Required action
Every line below must be reproduced exactly; no pictures are to be included.

(Data extracted from a collection)
'''
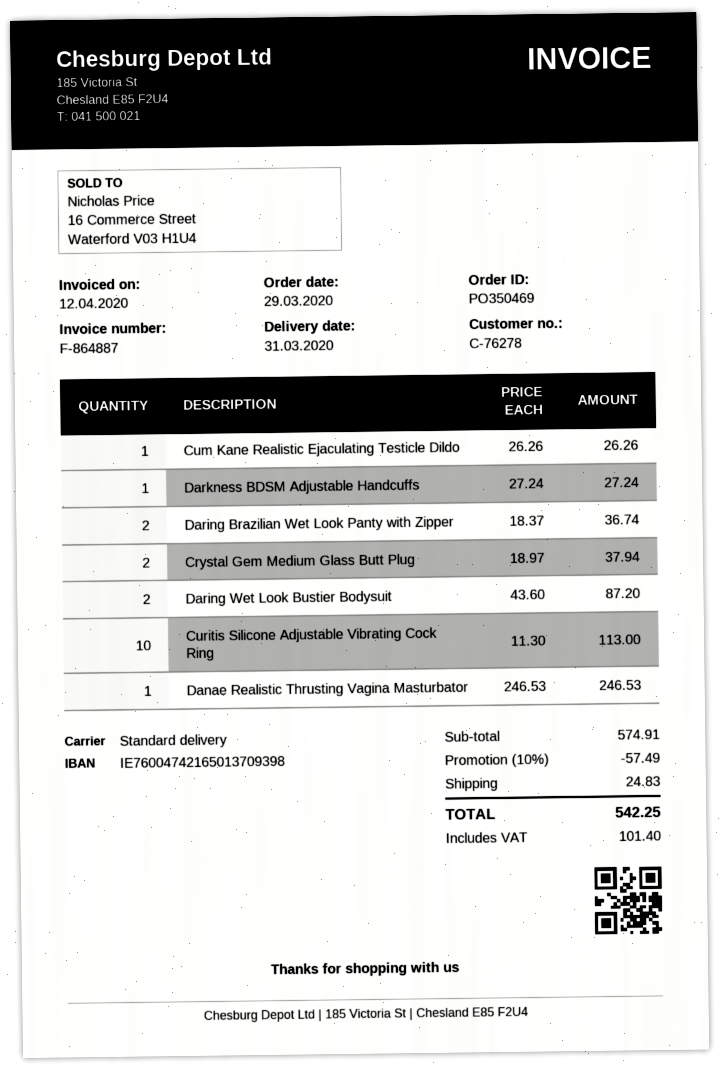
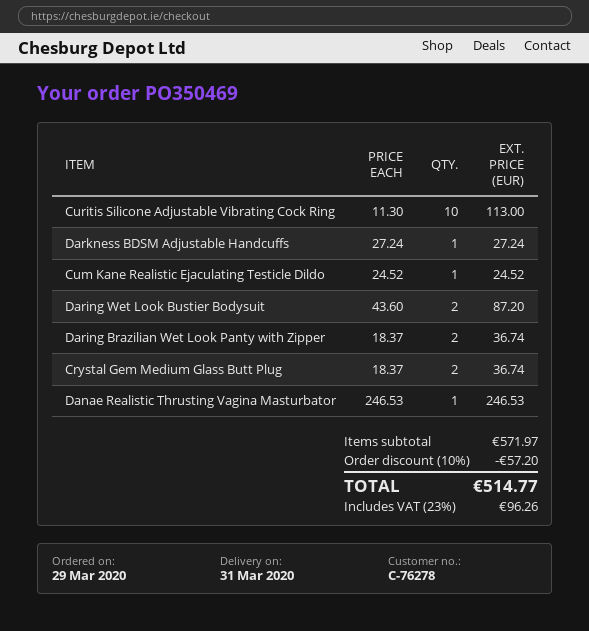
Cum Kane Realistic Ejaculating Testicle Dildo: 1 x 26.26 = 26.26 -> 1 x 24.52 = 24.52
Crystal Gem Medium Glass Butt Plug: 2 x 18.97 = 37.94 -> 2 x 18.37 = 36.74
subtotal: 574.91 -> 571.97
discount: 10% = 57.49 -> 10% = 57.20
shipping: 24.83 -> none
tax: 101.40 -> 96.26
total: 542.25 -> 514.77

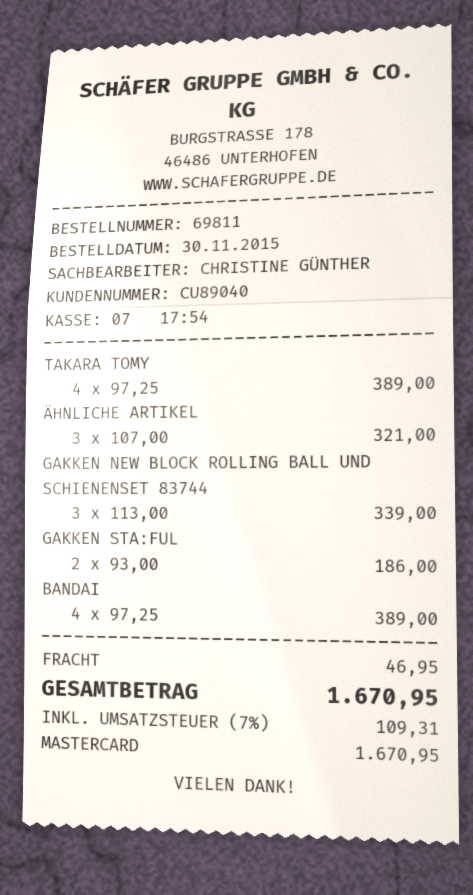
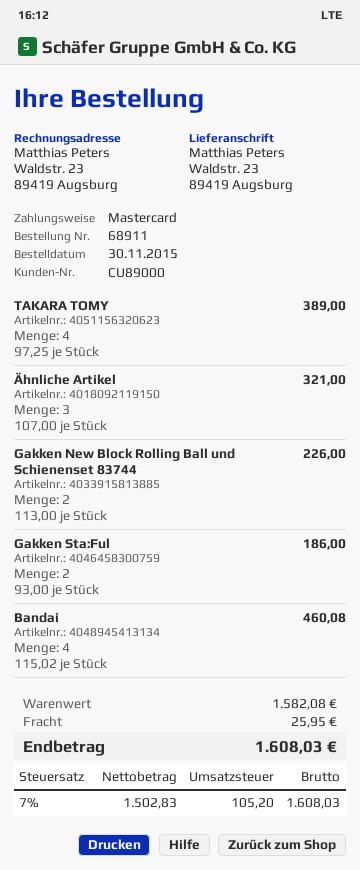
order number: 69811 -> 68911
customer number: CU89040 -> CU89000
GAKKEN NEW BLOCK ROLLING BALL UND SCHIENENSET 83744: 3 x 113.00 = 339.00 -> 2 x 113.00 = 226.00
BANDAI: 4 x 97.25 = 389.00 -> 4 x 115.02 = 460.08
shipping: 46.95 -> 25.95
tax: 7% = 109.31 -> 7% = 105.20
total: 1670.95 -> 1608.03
'''
Answer section
Cum Kane Realistic Ejaculating Testicle Dildo: 1 x 26.26 = 26.26 -> 1 x 24.52 = 24.52
Crystal Gem Medium Glass Butt Plug: 2 x 18.97 = 37.94 -> 2 x 18.37 = 36.74
subtotal: 574.91 -> 571.97
discount: 10% = 57.49 -> 10% = 57.20
shipping: 24.83 -> none
tax: 101.40 -> 96.26
total: 542.25 -> 514.77

order number: 69811 -> 68911
customer number: CU89040 -> CU89000
GAKKEN NEW BLOCK ROLLING BALL UND SCHIENENSET 83744: 3 x 113.00 = 339.00 -> 2 x 113.00 = 226.00
BANDAI: 4 x 97.25 = 389.00 -> 4 x 115.02 = 460.08
shipping: 46.95 -> 25.95
tax: 7% = 109.31 -> 7% = 105.20
total: 1670.95 -> 1608.03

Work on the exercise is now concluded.